The Briton is 20 points behind Vettel heading into the race and has said he wants to use this weekend to get his season back on track.
His performance was the perfect riposte to criticisms of his decision to miss the F1 demonstration in London on Wednesday.
Hamilton was the only driver not to attend the event in Trafalgar Square, a decision he said was based on making sure he was as prepared as he could be for his home race.
“I needed to make sure I got that lap in,” he said. “I didn’t do it last weekend.” That was a reference to his qualifying third in Austria last week, which meant he started eighth following a gearbox penalty for the same reason as Bottas has his rather than eighth.
As for the race, he said the car had been quick in practice in race trim, adding: “I need to do it for these guys,” gesturing at the crowd.
A high-speed thrill
Hamilton was bubbling with enthusiasm about his Mercedes’ performance around the high-speed corners of Silverstone.

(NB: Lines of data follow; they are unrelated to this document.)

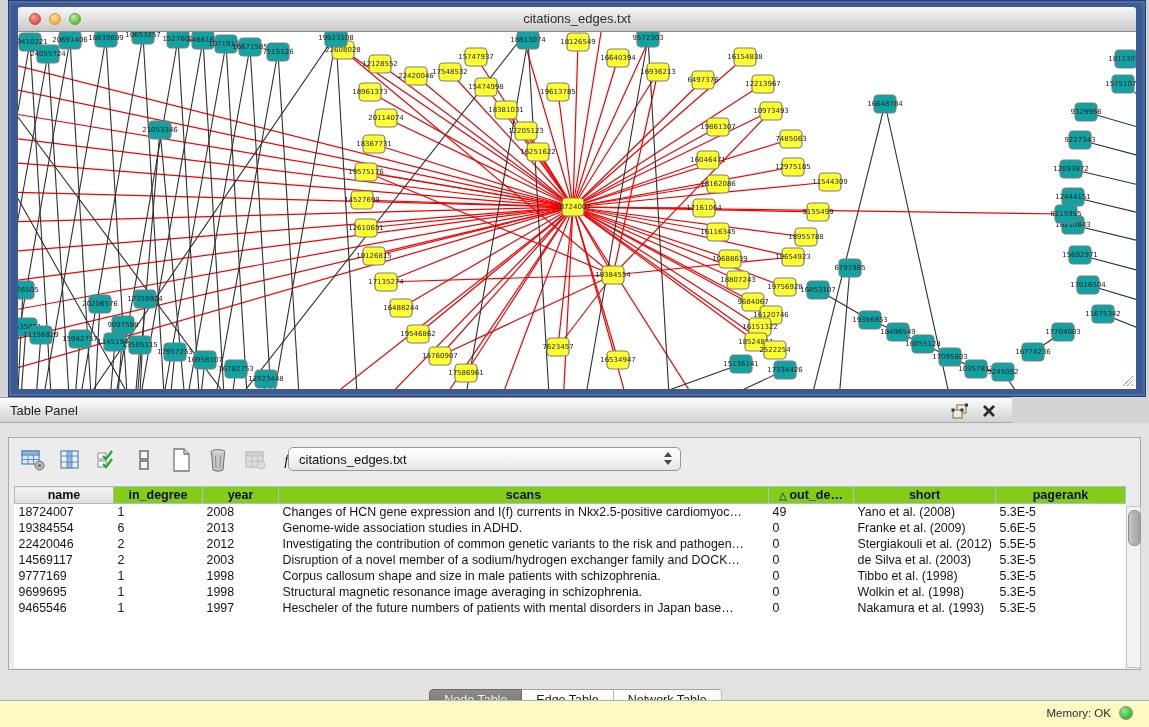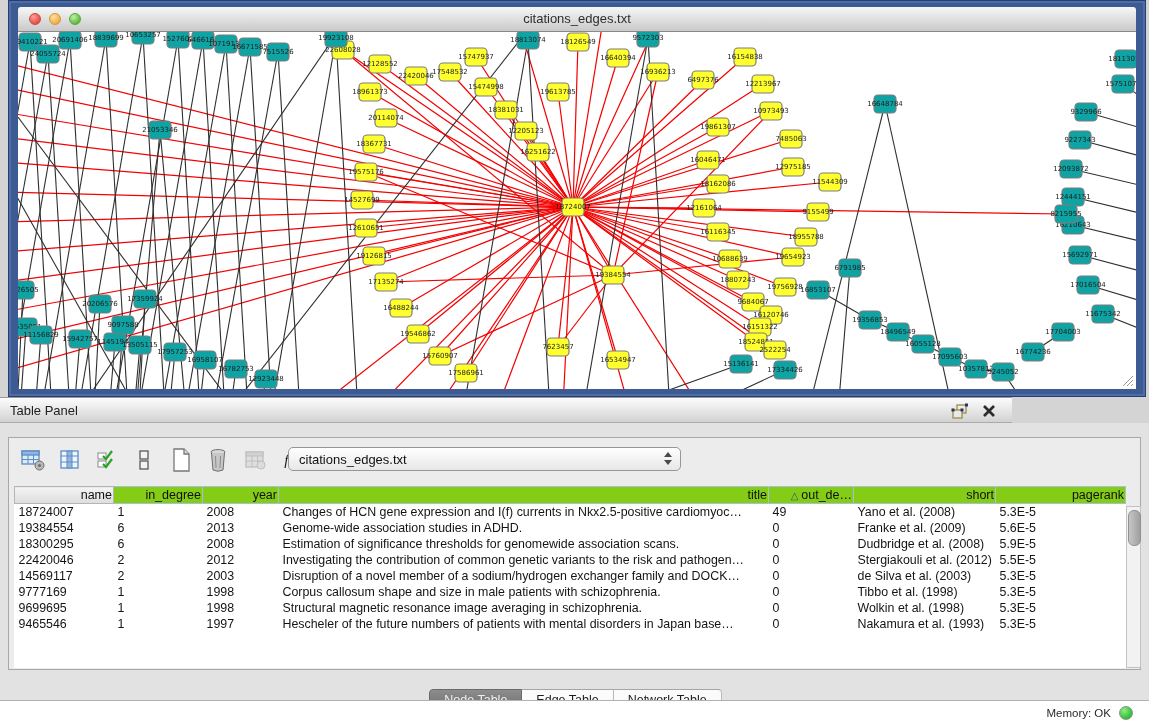--- a/index.html
+++ b/index.html
@@ -38,38 +38,38 @@
   .fx small{font-size:10px;}
   #combo{position:absolute;left:279px;top:9px;width:393px;height:24px;border:1px solid #979797;border-radius:5px;
     background:linear-gradient(#ffffff,#e7e7e7);box-sizing:border-box;cursor:pointer;}
   #combo-text{position:absolute;left:10px;top:4px;font-size:13px;color:#111;}
   #combo-arrows{position:absolute;right:7px;top:4px;width:9px;height:16px;}
   #combo-arrows .up{width:0;height:0;border-left:4px solid transparent;border-right:4px solid transparent;border-bottom:5px solid #4a4a4a;margin-bottom:3px;}
   #combo-arrows .dn{width:0;height:0;border-left:4px solid transparent;border-right:4px solid transparent;border-top:5px solid #4a4a4a;}
 
   #tablewrap{position:absolute;left:5px;top:48px;width:1112px;height:182px;background:#fff;}
   table{border-collapse:collapse;table-layout:fixed;width:1111px;}
-  th{height:16px;font-size:12.5px;font-weight:normal;color:#101010;text-align:right;
+  th{height:16px;font-size:12.5px;font-weight:bold;color:#101010;text-align:center;
      overflow:hidden;white-space:nowrap;box-sizing:border-box;}
   th.blue{background:#84cc16;border:1px solid #a3c2d1;}
   th.gray{background:linear-gradient(#f4f4f4,#dddddd);border:1px solid #b5b5b5;}
   td{height:16px;font-size:12.4px;color:#141414;white-space:nowrap;overflow:hidden;padding:0 4px;}
   .sort{font-size:10px;color:#20606f;}
   #vscroll{position:absolute;left:1117px;top:68px;width:15px;height:162px;background:#f2f2f2;border:1px solid #c2c2c2;box-sizing:border-box;}
   #vthumb{position:absolute;left:1px;top:3px;width:11px;height:34px;border-radius:6px;background:linear-gradient(90deg,#c6c6c6,#9f9f9f);border:1px solid #909090;}
 
   #tabs{position:absolute;left:0;top:251px;width:1133px;display:flex;justify-content:center;}
   .tab{height:20px;line-height:20px;padding:0 14px;font-size:12.5px;background:#fbfbfb;color:#1d1d1d;
     border-top:1px solid #a5a5a5;border-bottom:1px solid #a5a5a5;border-right:1px solid #b9b9b9;cursor:pointer;}
   .tab:first-child{border-left:1px solid #a5a5a5;border-radius:4px 0 0 4px;}
   .tab:last-child{border-radius:0 4px 4px 0;}
   .tab.active{background:linear-gradient(#8d8d8d,#6e6e6e);color:#efefef;border-color:#6a6a6a;}
 
   
-  #statusbar{position:absolute;left:0;top:700px;width:1149px;height:27px;background:#ffffff;border-top:1px solid #b2b2b2;box-sizing:border-box;}
+  #statusbar{position:absolute;left:0;top:700px;width:1149px;height:27px;background:#fef9c3;border-top:1px solid #b2b2b2;box-sizing:border-box;}
   #memory-label{position:absolute;right:38px;top:6px;font-size:11.5px;color:#2c2c2c;}
   #memory-dot{position:absolute;right:16px;top:5px;width:14px;height:14px;border-radius:50%;
     background:radial-gradient(circle at 35% 30%,#90ec86,#35c23a 65%,#23a52c);border:1px solid #8f8f8f;box-sizing:border-box;}
 </style>
 </head>
 <body>
 
 <div id="app">
 
   <div id="net-window">
@@ -760,21 +760,21 @@
               <col style="width:490px">
             <col style="width:85px">
               <col style="width:142px">
               <col style="width:130px">
           </colgroup>
           <thead>
               <tr id="header-row">
                 <th class="gray">name</th>
                 <th class="blue">in_degree</th>
                 <th class="blue">year</th>
-                <th class="blue">title</th>
+                <th class="blue">scans</th>
                 <th class="blue"><span class="sort">△ </span>out_de…</th>
                 <th class="blue">short</th>
                 <th class="blue">pagerank</th>
               </tr>
             </thead>
           <tbody id="table-body">
               <tr>
                 <td>18724007</td>
                 <td>1</td>
                 <td>2008</td>
@@ -784,29 +784,20 @@
                 <td>5.3E-5</td>
               </tr>
               <tr>
                 <td>19384554</td>
                 <td>6</td>
                 <td>2013</td>
                 <td>Genome-wide association studies in ADHD.</td>
                 <td>0</td>
                 <td>Franke et al. (2009)</td>
                 <td>5.6E-5</td>
-              </tr>
-              <tr>
-                <td>18300295</td>
-                <td>6</td>
-                <td>2008</td>
-                <td>Estimation of significance thresholds for genomewide association scans.</td>
-                <td>0</td>
-                <td>Dudbridge et al. (2008)</td>
-                <td>5.9E-5</td>
               </tr>
               <tr>
                 <td>22420046</td>
                 <td>2</td>
                 <td>2012</td>
                 <td>Investigating the contribution of common genetic variants to the risk and pathogen…</td>
                 <td>0</td>
                 <td>Stergiakouli et al. (2012)</td>
                 <td>5.5E-5</td>
               </tr>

There had been speculation before the weekend that Copse corner would be flat-out, but Hamilton said it was actually quicker to have a small lift and take it in seventh gear.
But he added that the faster, more demanding 2017 cars meant that part of the middle left-hander of the Becketts complex that follows Copse was flat-out when it never had been before.
He said: “You can take Copse flat in eighth but it is not necessarily quicker – you scrub a lot of speed off and the rpm drops off too much. I don’t personally take it flat.
“And then Maggotts and Becketts; that section is on fire – Turn 10 is always flat, 11 has been flat for years, 12, from 2007 to now, you were letting off later and later and now you are on the gas into 12. Turn 13 (the final right-hander) is a fantastic corner because it is very bumpy, a lot of compression on the tyres and it is all about the exit.
Vettel, who was greeted with boos from some sections of the crowd, added: “(Becketts is) basically flat until the last (right-handed) corner. Eighth gear, unbelievable. The car just sticks.”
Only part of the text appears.